Ursula gazed across the room at the large window. Faith had the feeling that it had become a kind of screen and Ursula was watching these figures from her childhood cavort across the sunlight.

“Theo had passed his English literature course on the condition that he write several papers over the summer. But he had failed mathematics, so would have to repeat it. Father hired a tutor, a serious young man who had just graduated and was entering the law school in the fall. He was from the Midwest, an only child, and neither parent was living, so he had to make his own way in the world—a scholarship student, which was rare in those days. He’d been the teaching assistant in Theo’s medieval history class, and Father was convinced that their study sessions were the reason Theo had passed, and he was no doubt right. Theo called him ‘the Professor’ and soon everyone, even Father, did. I remember the first time I saw him. He had the most beautiful eyes I had ever seen—brown with tiny flecks of gold.”

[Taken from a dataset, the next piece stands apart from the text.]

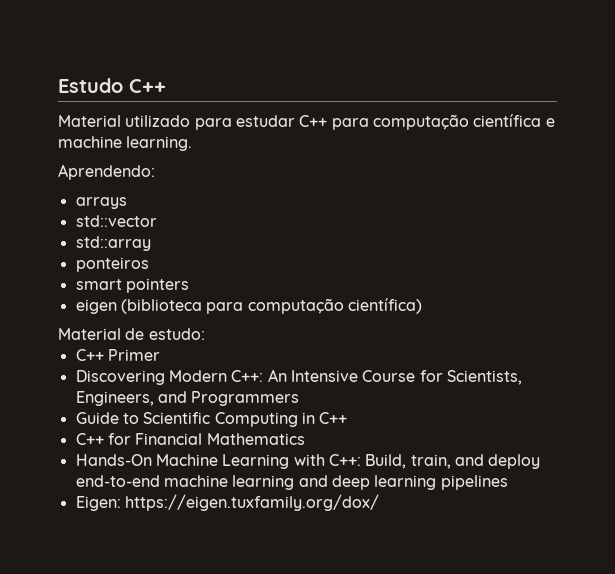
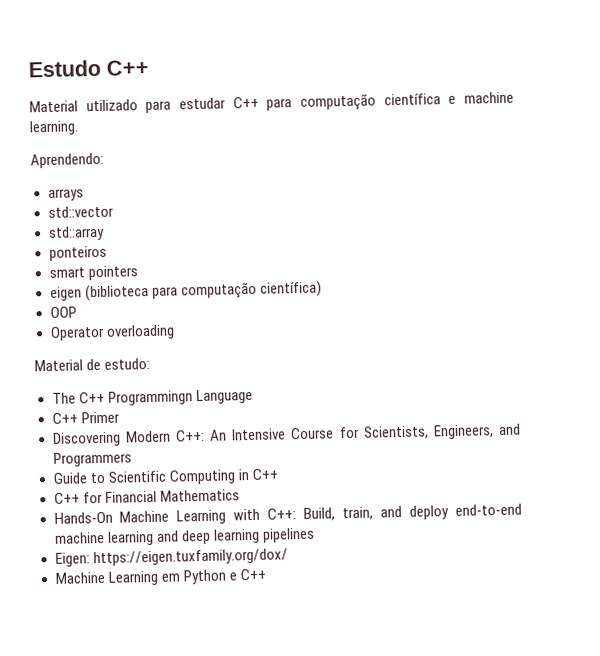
(422, 306) none -> [49,306,77,318] [49,324,175,341] // OOP // Operator overloading
(205, 334) none -> [51,388,253,406] // The C++ Programmingn Language
(379, 502) none -> [54,568,267,586] // Machine Learning em Python e C++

This brought a smile to Faith’s face. A crush. Growing up, she’d had many herself.

“There weren’t any children my age, and except for the people I’ve mentioned, no one was living at the house that summer besides the servants, although those who were local went home at night. I didn’t mind. There was the whole outdoors to play in and my books to read indoors, and out. I also learned a new language—Martha’s Vineyard Sign Language. I thought it was great fun. There was an extremely high percentage of hereditary deafness on the island dating back to the eighteenth century, peaking in the mid-nineteenth, but still quite prevalent, especially in Chilmark, well into the twentieth. The gardener was deaf, as were several of the kitchen help. One of them, who was very young and very pretty, made rather a pet of me. I learned to sign by watching the servants talk—all of the ones from the island used it, even the ones who weren’t deaf. When I became adept, which was rather quickly—children pick up these things so much more easily than adults—I discovered that they liked my mother, feared my father, and thought Theo and his friends were very funny.

“I thought all the grown-ups were endlessly fascinating and I became very clever at finding places where I could observe them undetected. Under the piano in the living room was a good place. And then there was my own special place—not so much a place from which to watch people, but a kind of fort I’d made for myself underneath the rhododendrons next to a gazebo. It was quite an elaborate one that the owners had had constructed in the woods—more like a summerhouse or folly—a screened-in octagon with a wide bench around the sides. When I first happened upon it, I thought it belonged in something like Frances Hodgson Burnett’s The Secret Garden, but upon reflection I decided it was more suited to Grimm. It was set away from the main house, deep in the woods down a dark, narrow path, nothing like a garden gazebo. It became my favorite spot. That hiding place by the gazebo . . .”

“You just don’t trust me, Father! Dash it! The Professor’s a good chap and I’m all for helping him out, but I don’t need a tutor down at the Vineyard this summer. I’m more than capable of writing the papers myself, and as for the math, I would have passed the exam if I had felt better.” Theo stopped short. He didn’t want to go into the reason for the monstrous headache that had caused the numbers to swim before his eyes and the feeling that he might retch at any moment, which kept him from putting down what little he did know on the paper before him. It had been foolish to go off with Charles, but it was only going to be for a quick bite at Jim’s Place in the Square, and then Violet had appeared with a friend. It would have been rude not to ask them to a show in town and supper afterward.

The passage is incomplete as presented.